What you should do → All of the lines below are to be transcribed faithfully, with pictures excluded from the copy.

Input data →
^^^^^^^^^^^^^^^^
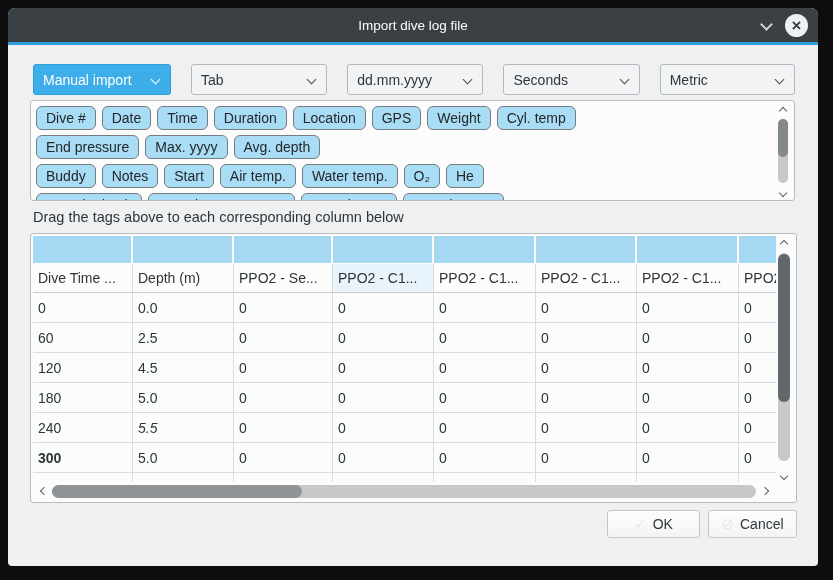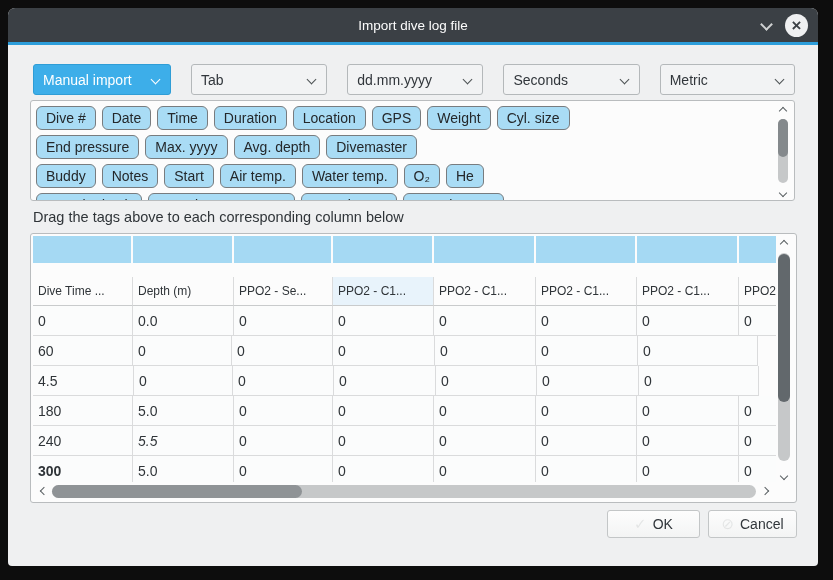--- a/index.html
+++ b/index.html
@@ -138,7 +138,7 @@
           <div class="tag">Location</div>
           <div class="tag">GPS</div>
           <div class="tag">Weight</div>
-          <div class="tag">Cyl. size</div>
+          <div class="tag">Cyl. temp</div>
         </div>
         <div class="tag-row">
           <div class="tag">End pressure</div>

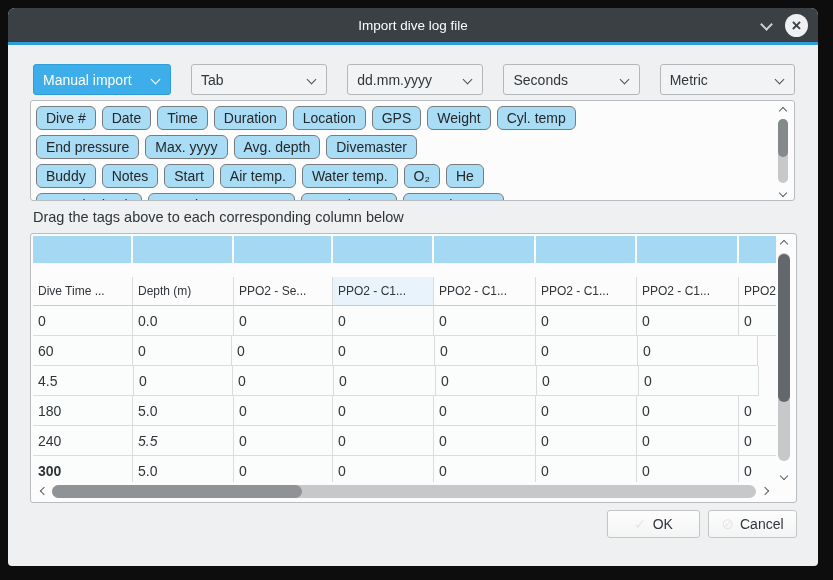--- a/index.html
+++ b/index.html
@@ -144,7 +144,6 @@
           <div class="tag">End pressure</div>
           <div class="tag">Max. yyyy</div>
           <div class="tag">Avg. depth</div>
-          <div class="tag">Divemaster</div>
         </div>
         <div class="tag-row">
           <div class="tag">Buddy</div>

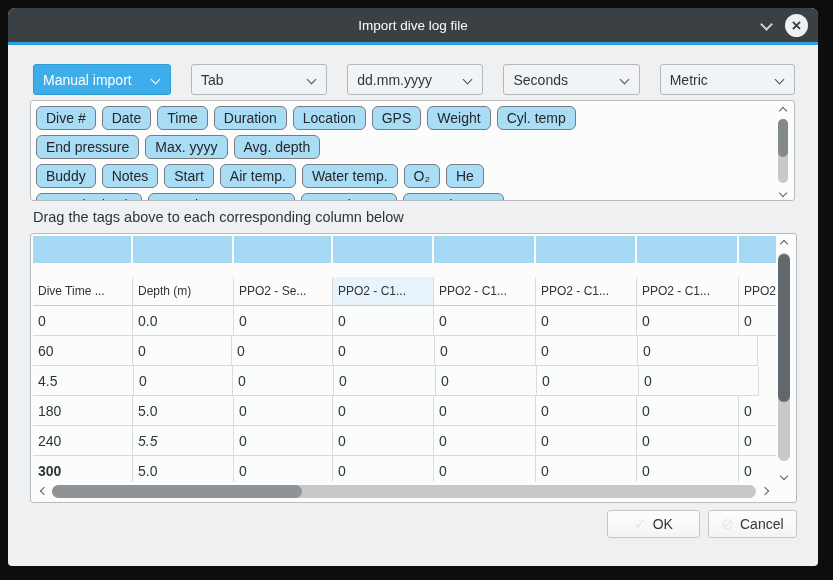--- a/index.html
+++ b/index.html
@@ -59,8 +59,8 @@
   .trow { display:flex; }
   .drop-row .cell { height:28px; background:#a5d9f3; border-right:2px solid #fcfcfc; border-bottom:1px solid #fcfcfc; cursor:pointer; }
   .hdr-row .cell { height:29px; background:#fcfcfc; border-right:1px solid #dadbdc; border-bottom:1px solid #c9cbcc;
-                   font-size:12px; color:#2f3438; display:flex; align-items:center; padding-left:5px;
-                   white-space:nowrap; overflow:hidden;margin-top:13px; }
+                   font-size:14px; color:#2f3438; display:flex; align-items:center; padding-left:5px;
+                   white-space:nowrap; overflow:hidden; }
   .hdr-row .cell.sel { background:#e8f3fb; }
   .body-row .cell { height:30px; background:#fbfcfc; border-right:1px solid #dadbdc; border-bottom:1px solid #dadbdc;
                     font-size:14px; color:#2f3438; display:flex; align-items:center; padding-left:5px;

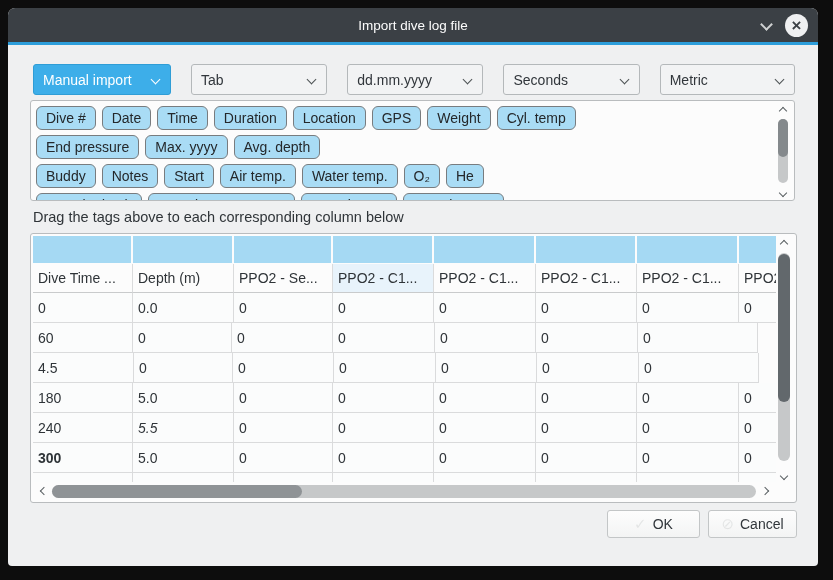--- a/index.html
+++ b/index.html
@@ -206,6 +206,7 @@
         </div>
         <div class="trow body-row">
           <div class="cell" style="width: 100px; flex: 0 0 auto;">60</div>
+          <div class="cell" style="width: 101px; flex: 0 0 auto;">2.5</div>
           <div class="cell" style="width: 99px; flex: 0 0 auto;">0</div>
           <div class="cell" style="width: 101px; flex: 0 0 auto;">0</div>
           <div class="cell" style="width: 102px; flex: 0 0 auto;">0</div>

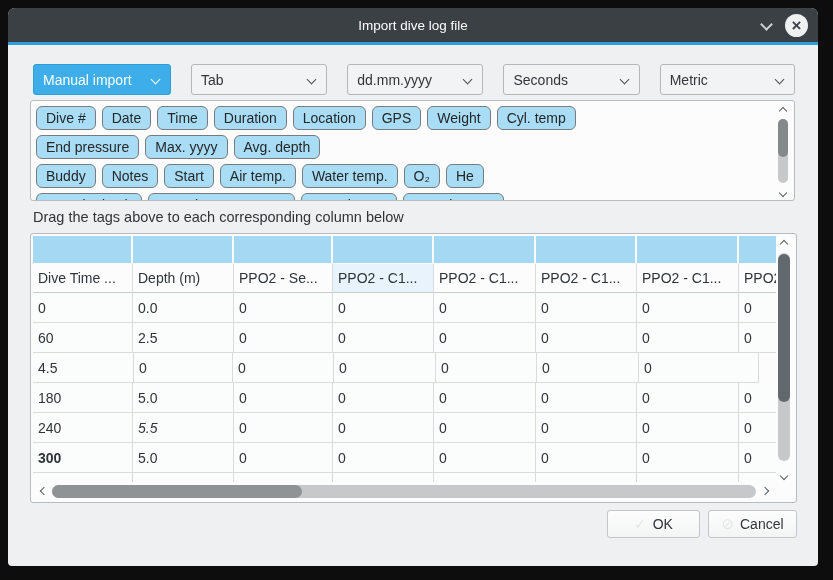--- a/index.html
+++ b/index.html
@@ -215,6 +215,7 @@
           <div class="cell" style="width: 120px; flex: 0 0 auto;">0</div>
         </div>
         <div class="trow body-row">
+          <div class="cell" style="width: 100px; flex: 0 0 auto;">120</div>
           <div class="cell" style="width: 101px; flex: 0 0 auto;">4.5</div>
           <div class="cell" style="width: 99px; flex: 0 0 auto;">0</div>
           <div class="cell" style="width: 101px; flex: 0 0 auto;">0</div>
^^^^^^^^^^^^^^^^
Result of this task →
--- a/index.html
+++ b/index.html
@@ -138,7 +138,7 @@
           <div class="tag">Location</div>
           <div class="tag">GPS</div>
           <div class="tag">Weight</div>
-          <div class="tag">Cyl. size</div>
+          <div class="tag">Cyl. temp</div>
         </div>
         <div class="tag-row">
           <div class="tag">End pressure</div>

--- a/index.html
+++ b/index.html
@@ -144,7 +144,6 @@
           <div class="tag">End pressure</div>
           <div class="tag">Max. yyyy</div>
           <div class="tag">Avg. depth</div>
-          <div class="tag">Divemaster</div>
         </div>
         <div class="tag-row">
           <div class="tag">Buddy</div>

--- a/index.html
+++ b/index.html
@@ -59,8 +59,8 @@
   .trow { display:flex; }
   .drop-row .cell { height:28px; background:#a5d9f3; border-right:2px solid #fcfcfc; border-bottom:1px solid #fcfcfc; cursor:pointer; }
   .hdr-row .cell { height:29px; background:#fcfcfc; border-right:1px solid #dadbdc; border-bottom:1px solid #c9cbcc;
-                   font-size:12px; color:#2f3438; display:flex; align-items:center; padding-left:5px;
-                   white-space:nowrap; overflow:hidden;margin-top:13px; }
+                   font-size:14px; color:#2f3438; display:flex; align-items:center; padding-left:5px;
+                   white-space:nowrap; overflow:hidden; }
   .hdr-row .cell.sel { background:#e8f3fb; }
   .body-row .cell { height:30px; background:#fbfcfc; border-right:1px solid #dadbdc; border-bottom:1px solid #dadbdc;
                     font-size:14px; color:#2f3438; display:flex; align-items:center; padding-left:5px;

--- a/index.html
+++ b/index.html
@@ -206,6 +206,7 @@
         </div>
         <div class="trow body-row">
           <div class="cell" style="width: 100px; flex: 0 0 auto;">60</div>
+          <div class="cell" style="width: 101px; flex: 0 0 auto;">2.5</div>
           <div class="cell" style="width: 99px; flex: 0 0 auto;">0</div>
           <div class="cell" style="width: 101px; flex: 0 0 auto;">0</div>
           <div class="cell" style="width: 102px; flex: 0 0 auto;">0</div>

--- a/index.html
+++ b/index.html
@@ -215,6 +215,7 @@
           <div class="cell" style="width: 120px; flex: 0 0 auto;">0</div>
         </div>
         <div class="trow body-row">
+          <div class="cell" style="width: 100px; flex: 0 0 auto;">120</div>
           <div class="cell" style="width: 101px; flex: 0 0 auto;">4.5</div>
           <div class="cell" style="width: 99px; flex: 0 0 auto;">0</div>
           <div class="cell" style="width: 101px; flex: 0 0 auto;">0</div>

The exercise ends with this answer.